SECTION 10.3. AMENDMENT.
This Agreement may not be amended except by an instrument in
writing signed by the parties hereto.
SECTION 10.4. WAIVER.
At any time prior to the Effective Time, the parties may (a)
extend the time for the performance of any of the obligations or other acts of
the other party, (b) waive any inaccuracies in the representations and
warranties contained in this Agreement or in any document delivered pursuant to
this Agreement and (c) waive compliance by the other party with any of the
agreements or conditions contained in this Agreement. Any such extension or
waiver shall be valid only if set forth in an instrument in writing signed on
behalf of such party.
ARTICLE XI
SURVIVAL OF REPRESENTATIONS; INDEMNIFICATION; REMEDIES
SECTION 11.1. SURVIVAL OF REPRESENTATIONS.

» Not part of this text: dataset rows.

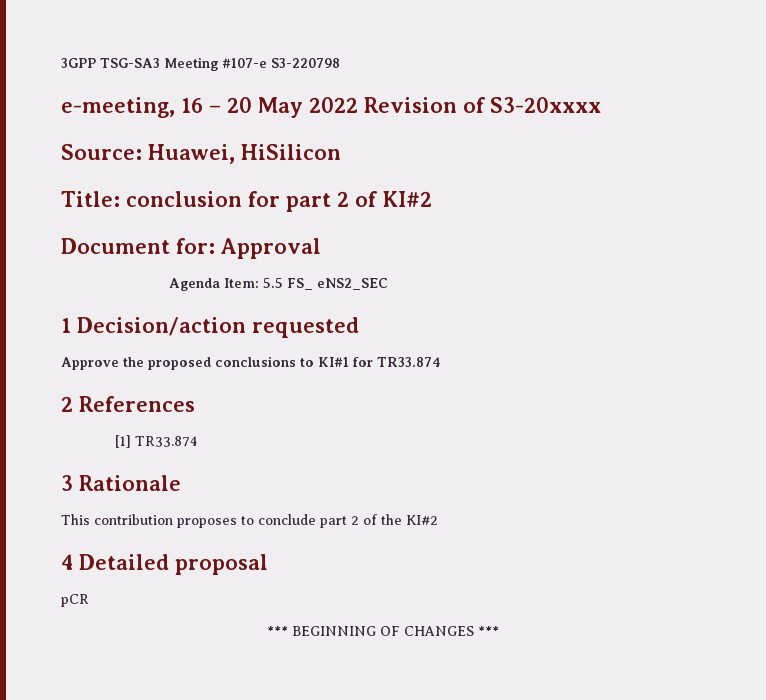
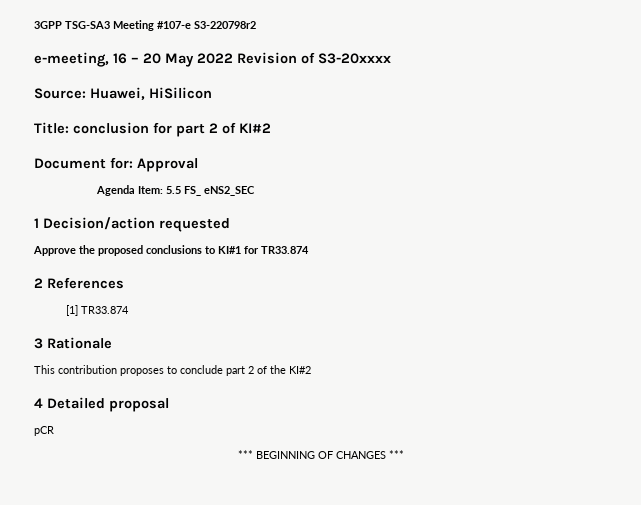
- 3GPP TSG-SA3 Meeting #107-e S3-220798
+ 3GPP TSG-SA3 Meeting #107-e S3-220798r2

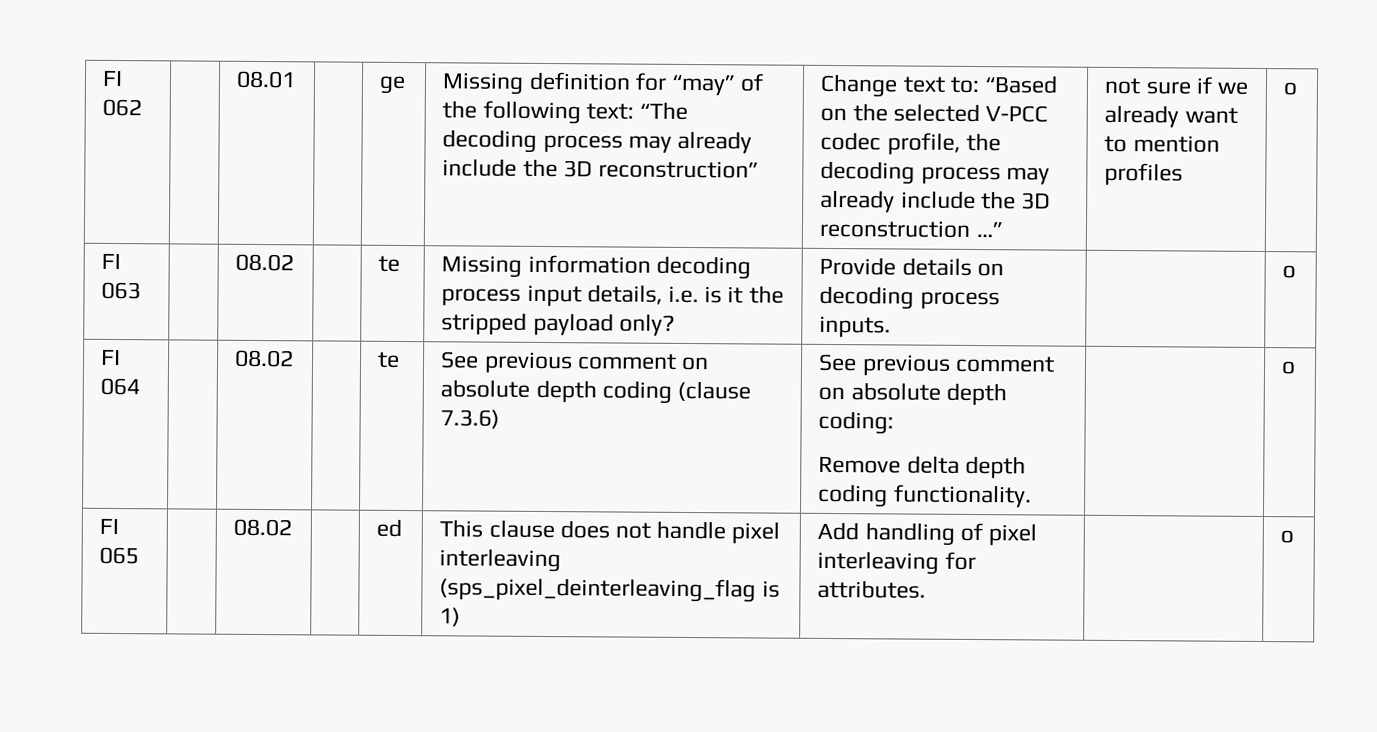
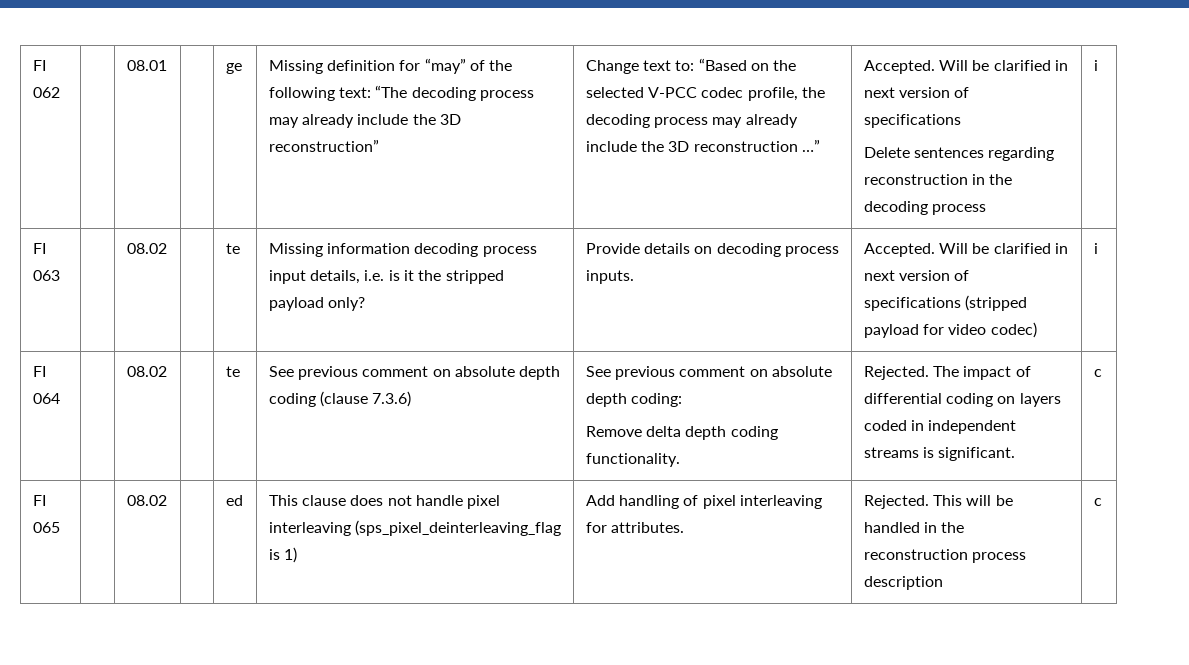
- Change text to: “Based on the selected V-PCC codec profile, the decoding process may already include the 3D reconstruction …” | not sure if we already want to mention profiles | o
+ Change text to: “Based on the selected V-PCC codec profile, the decoding process may already include the 3D reconstruction …” | Accepted. Will be clarified in next version of specifications
+ Delete sentences regarding reconstruction in the decoding process | i
- FI 063 | | 08.02 | | te | Missing information decoding process input details, i.e. is it the stripped payload only? | Provide details on decoding process inputs. | | o
+ FI 063 | | 08.02 | | te | Missing information decoding process input details, i.e. is it the stripped payload only? | Provide details on decoding process inputs. | Accepted. Will be clarified in next version of specifications (stripped payload for video codec) | i
  FI 064 | | 08.02 | | te | See previous comment on absolute depth coding (clause 7.3.6) | See previous comment on absolute depth coding:
- Remove delta depth coding functionality. | | o
+ Remove delta depth coding functionality. | Rejected. The impact of differential coding on layers coded in independent streams is significant. | c
- FI 065 | | 08.02 | | ed | This clause does not handle pixel interleaving (sps_pixel_deinterleaving_flag is 1) | Add handling of pixel interleaving for attributes. | | o
+ FI 065 | | 08.02 | | ed | This clause does not handle pixel interleaving (sps_pixel_deinterleaving_flag is 1) | Add handling of pixel interleaving for attributes. | Rejected. This will be handled in the reconstruction process description | c

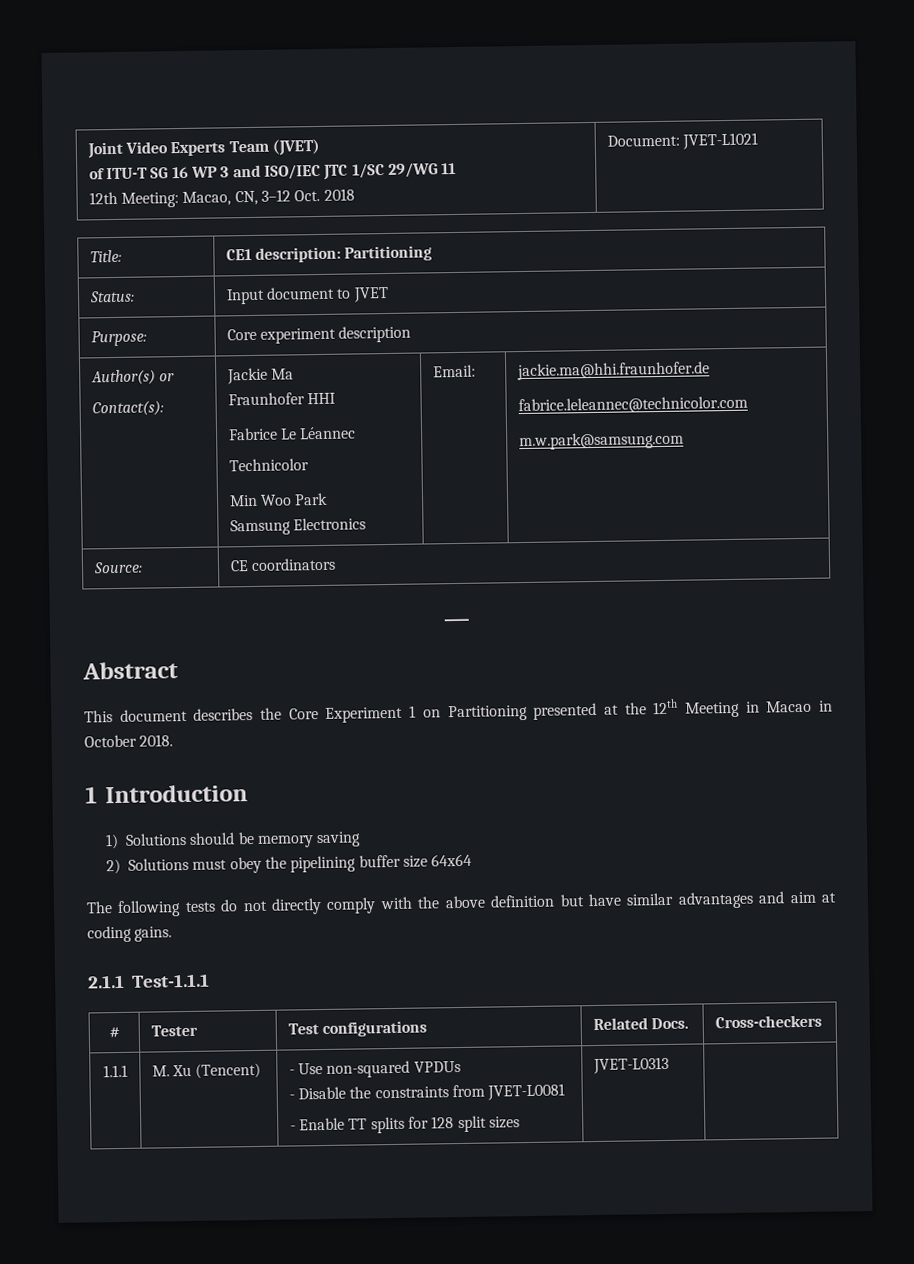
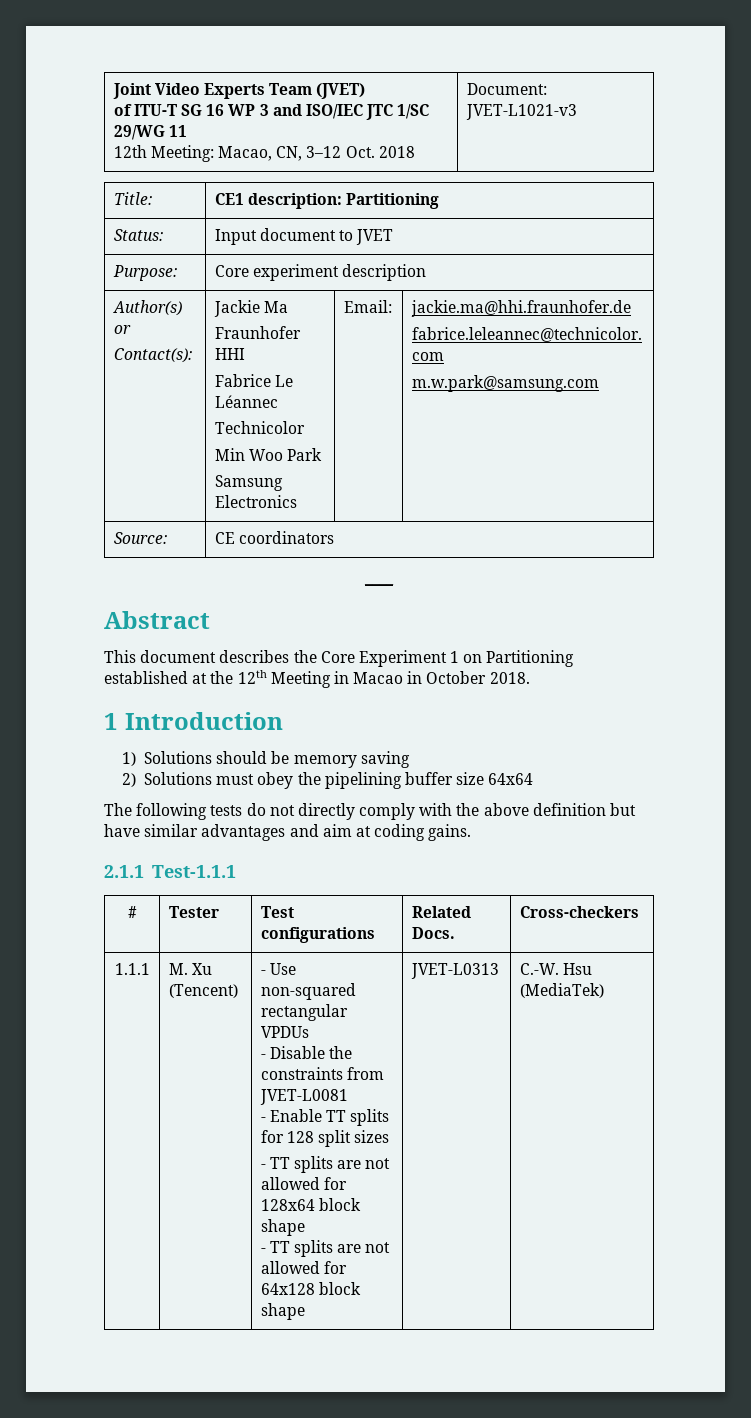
  Joint Video Experts Team (JVET)
  of ITU-T SG 16 WP 3 and ISO/IEC JTC 1/SC 29/WG 11
- 12th Meeting: Macao, CN, 3–12 Oct. 2018 | Document: JVET-L1021
+ 12th Meeting: Macao, CN, 3–12 Oct. 2018 | Document: JVET-L1021-v3
- This document describes the Core Experiment 1 on Partitioning presented at the 12th Meeting in Macao in October 2018.
+ This document describes the Core Experiment 1 on Partitioning established at the 12th Meeting in Macao in October 2018.
- - Use non-squared VPDUs
+ - Use non-squared rectangular VPDUs
- JVET-L0313
+ - TT splits are not allowed for 128x64 block shape
+ - TT splits are not allowed for 64x128 block shape | JVET-L0313 | C.-W. Hsu (MediaTek)

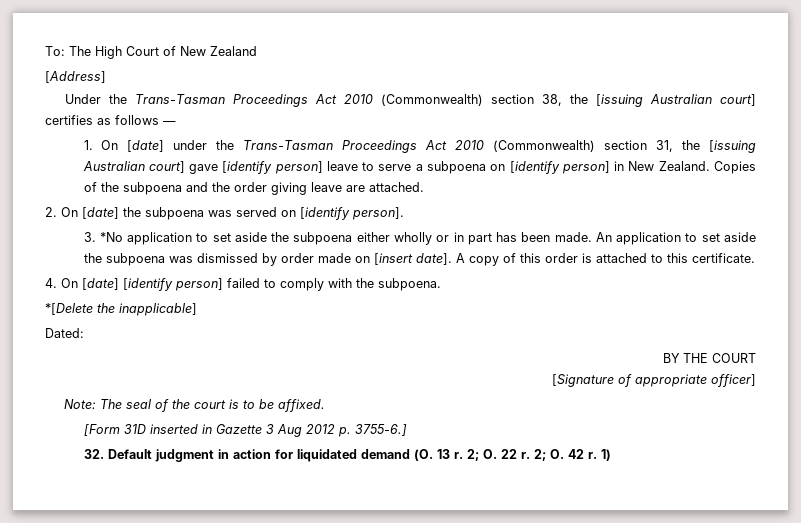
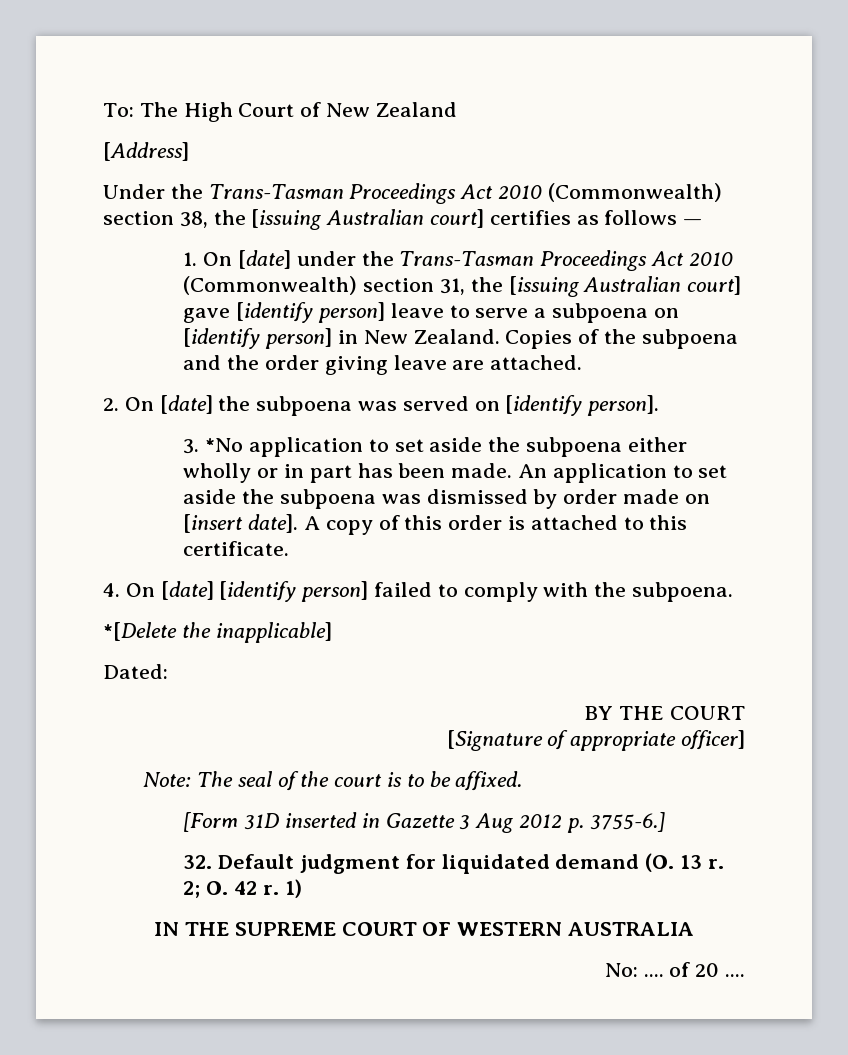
- 32. Default judgment in action for liquidated demand (O. 13 r.
+ 32. Default judgment for liquidated demand (O. 13 r.
- 2; O. 22 r. 2; O. 42 r.
+ 2; O. 42 r.
+ IN THE SUPREME COURT OF WESTERN AUSTRALIA
+ No: .... of 20 ....

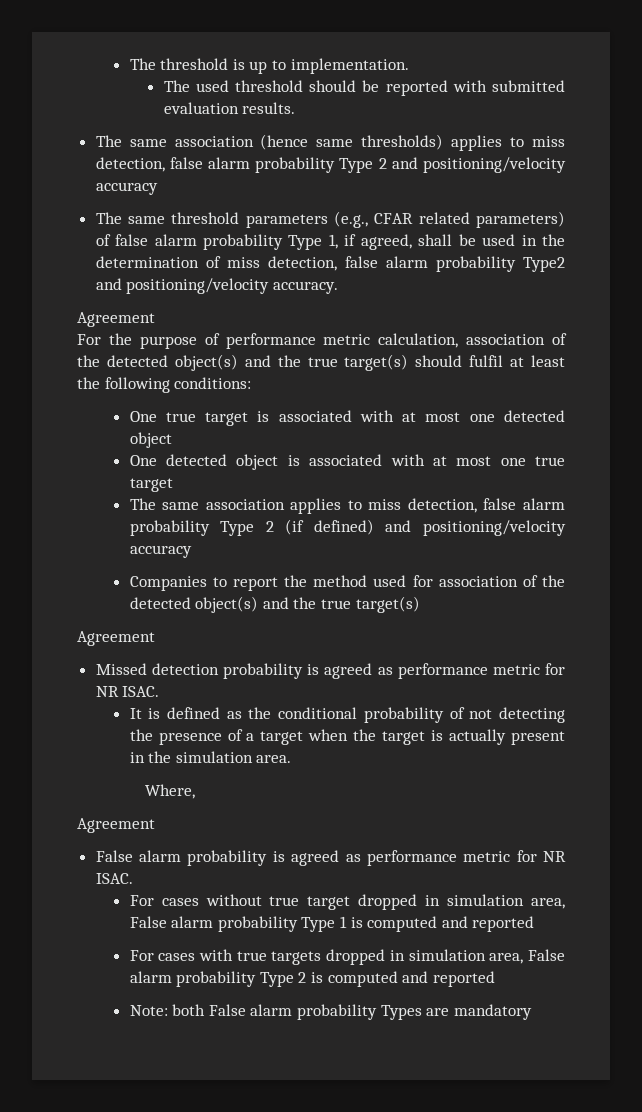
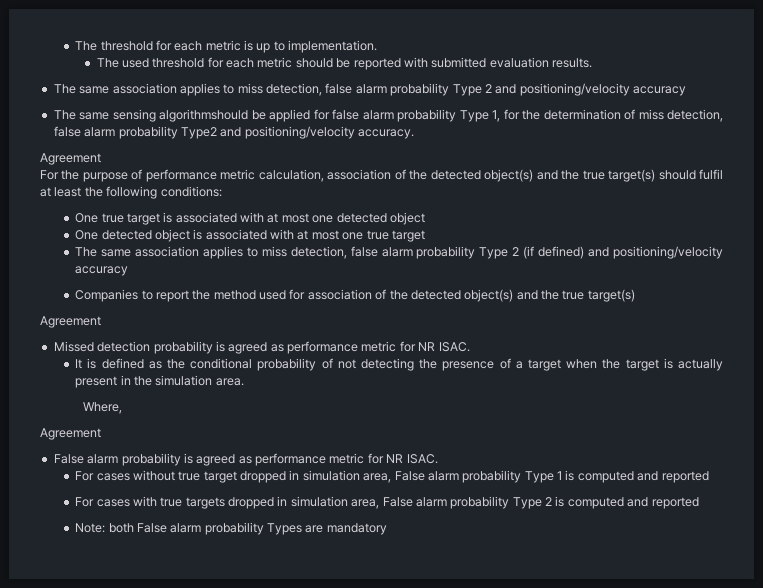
- The threshold is up to implementation.
+ The threshold for each metric is up to implementation.
- The used threshold should be reported with submitted evaluation results.
+ The used threshold for each metric should be reported with submitted evaluation results.
- The same association (hence same thresholds) applies to miss detection, false alarm probability Type 2 and positioning/velocity accuracy
+ The same association applies to miss detection, false alarm probability Type 2 and positioning/velocity accuracy
- The same threshold parameters (e.g., CFAR related parameters) of false alarm probability Type 1, if agreed, shall be used in the determination of miss detection, false alarm probability Type2 and positioning/velocity accuracy.
+ The same sensing algorithmshould be applied for false alarm probability Type 1, for the determination of miss detection, false alarm probability Type2 and positioning/velocity accuracy.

All representations, warranties, covenants, indemnities and
other agreements made by any party to this Agreement herein or pursuant hereto,
shall be deemed made on and as of the Effective Time as though such
representations, warranties, covenants, indemnities and other agreements were
made on and as of such date, and all such representations, warranties,
covenants, indemnities and other agreements shall survive the Effective Time and
any investigation, audit or inspection at any time made by or on behalf of any
party hereto, as follows: (a) unless otherwise specified below, representations
and warranties shall survive for a period of eighteen (18) months after the
Effective Time; (b) representations and warranties with respect to Taxes shall
survive until the expiration of the applicable statute of limitations; (c)
representations, warranties and covenants for matters relating to title to the
capital stock of the Company and the Company Assets shall continue in full force
and effect in perpetuity; and (d) the covenants and agreements in this Article
XI and the covenants and agreements which by their terms survive the Effective
Time shall continue in full force and effect until fully discharged.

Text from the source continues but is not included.